Observing that the self-assessment was carried out based on the rate of duty which prevailed at the time of the presentation of the bill of entry, the Supreme Court has upheld the High Court’s Orders setting aside re-assessments, by the Customs department, due to a notification issued later on the date of presenting of bill of entry, enhancing the rate of duty.
The rate of duty on goods from Pakistan was raised by the government to 200% by the notification in question (Notification No. 5/2019-Cus., dated February 16, 2019) issued under Section 8A of the Customs Tariff Act, 1975. The notification was issued on the same date (but later during the day) on which the bills of entries were filed and goods were self-assessed.
The Apex Court in its judgement dated September 23, 2020 rejected the department’s contentions that two different rates of duty cannot be applicable on the same day, and that by use of the phrase ‘on the date’ (under Section 46 of Customs Act, 1962) without making a reference to time, the legislature has by a legal fiction enacted that the rate of duty will be the rate that is prevalent on the date of the presentation of the bill of entry for home consumption. The contention that the notification issued at 20:46:58 hours on February 16, 2019 took effect commencing from 0000 hours on that day, was thus rejected.
Dismissing the appeal by the department, the Court observed that notification operates only prospectively and cannot displace the rate of duty applicable when the bill of entry was presented. It also noted that a notification issued under Section 8A(1) of the Customs Tariff Act, 1975 does not fall under definition of ‘Central Acts’ and ‘Regulations’ under the General Clauses Act, 1897, and hence the Section 5(3) of the latter would not be applicable.

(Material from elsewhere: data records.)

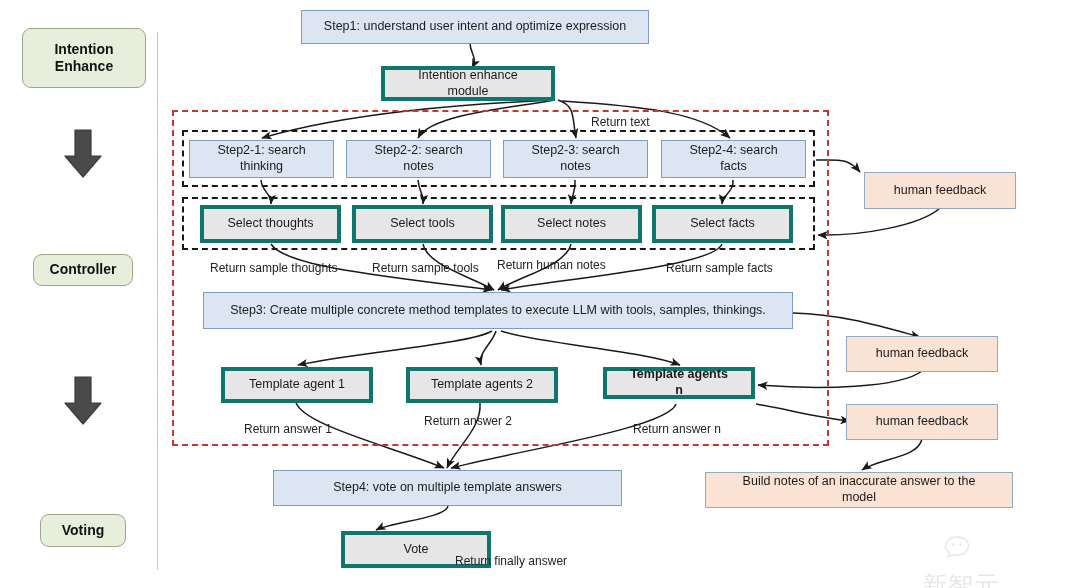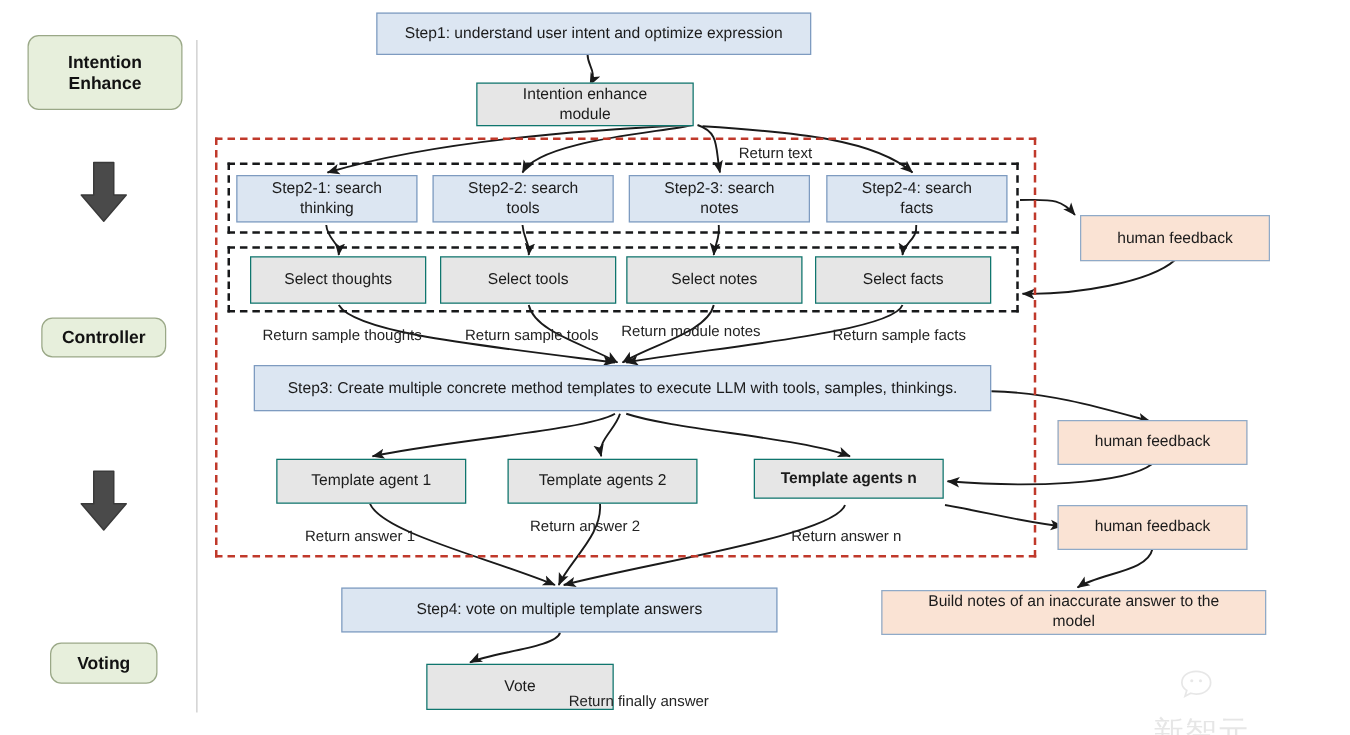--- a/index.html
+++ b/index.html
@@ -40,7 +40,7 @@
   }
   .grey{
     background:#e6e6e6;
-    border:1px solid #0f766e;
+    border:4px solid #0f766e;
   }
   .peach{
     background:#fae3d4;

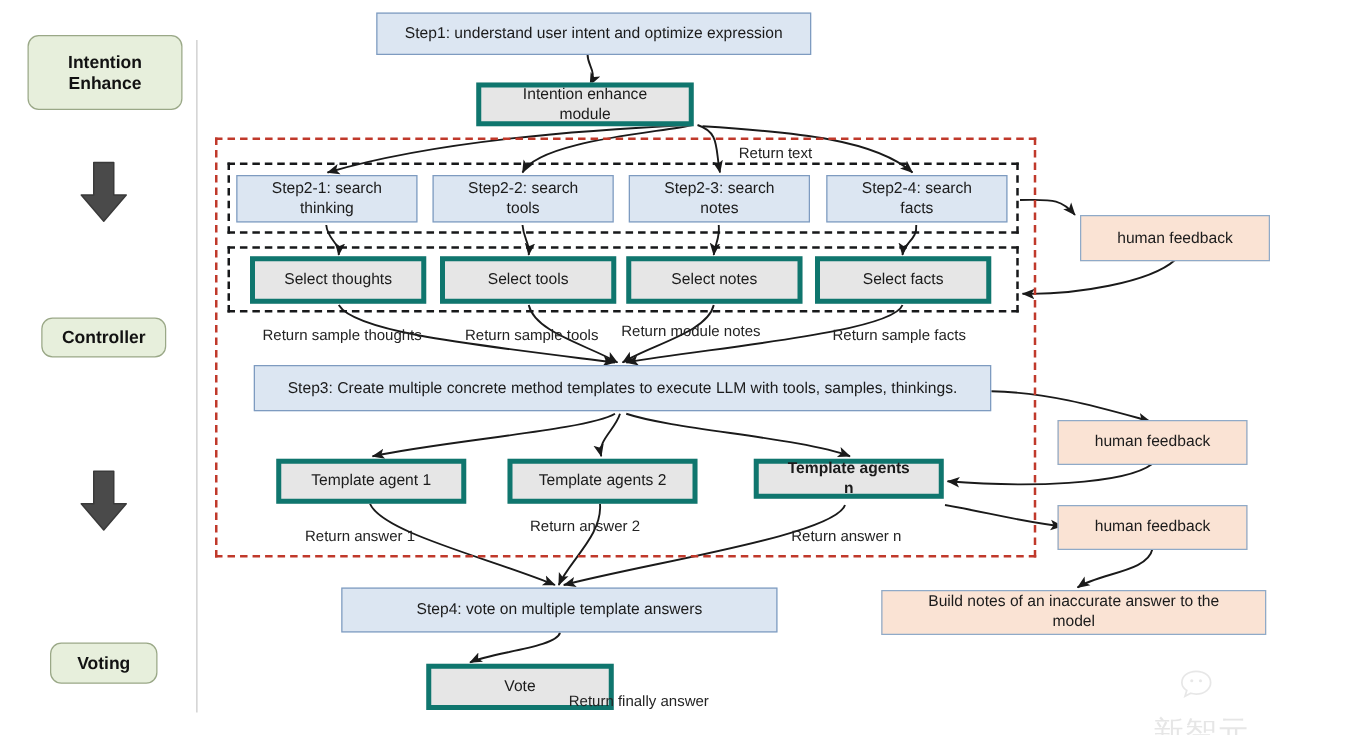--- a/index.html
+++ b/index.html
@@ -207,7 +207,7 @@
   <div class="node grey" style="left:381px;top:66px;width:174px;height:35px;">Intention enhance module</div>
 
   <div class="node blue" style="left:189px;top:140px;width:145px;height:38px;">Step2-1: search thinking</div>
-  <div class="node blue" style="left:346px;top:140px;width:145px;height:38px;">Step2-2: search tools</div>
+  <div class="node blue" style="left:346px;top:140px;width:145px;height:38px;">Step2-2: search notes</div>
   <div class="node blue" style="left:503px;top:140px;width:145px;height:38px;">Step2-3: search notes</div>
   <div class="node blue" style="left:661px;top:140px;width:145px;height:38px;">Step2-4: search facts</div>
 

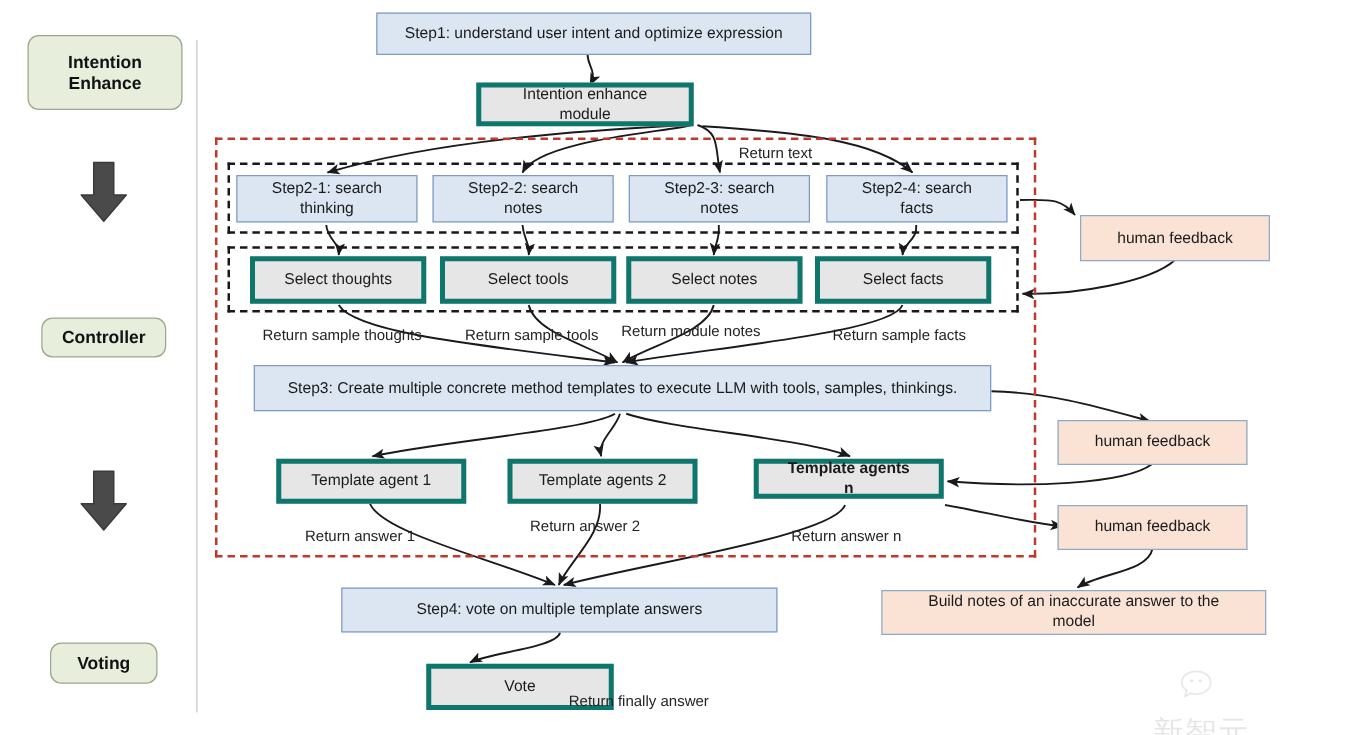--- a/index.html
+++ b/index.html
@@ -235,7 +235,7 @@
   <div class="edge-label" style="left:591px;top:115px;">Return text</div>
   <div class="edge-label" style="left:210px;top:261px;">Return sample thoughts</div>
   <div class="edge-label" style="left:372px;top:261px;">Return sample tools</div>
-  <div class="edge-label" style="left:497px;top:258px;">Return module notes</div>
+  <div class="edge-label" style="left:497px;top:258px;">Return human notes</div>
   <div class="edge-label" style="left:666px;top:261px;">Return sample facts</div>
   <div class="edge-label" style="left:244px;top:422px;">Return answer 1</div>
   <div class="edge-label" style="left:424px;top:414px;">Return answer 2</div>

It also noted that Parliament did not either expressly or by necessary implication indicated that a notification once issued under Section 8A will have force and effect anterior in time, and hence the notification will not be effective retrospectively.
Further, relying on Information Technology Act 2000, Information Technology (Electronic Service Delivery) Rules 2011 and Digital Signature (End entity) Rules 2015, the Court in the case Union of India v. G S Chatha Rice Mills held that the provisions in the Customs Act for the electronic presentation of the bill of entry for home consumption and for self-assessment have to be read in the context of Section 13 of the Information Technology Act which recognizes ‘the dispatch of an electronic record’ and ‘the time of receipt of an electronic record’.
The Apex Court finally was of the view that the power of reassessment under Section 17(4) of the Customs Act, 1962 could not have been exercised since this is not a case where there was an incorrect self-assessment of duty. Holding that the duty was correctly assessed at the time of self-assessment in terms of the duty which was in force on that date and at the time, it held that the subsequent publication of the notification was not a valid basis for re-assessment.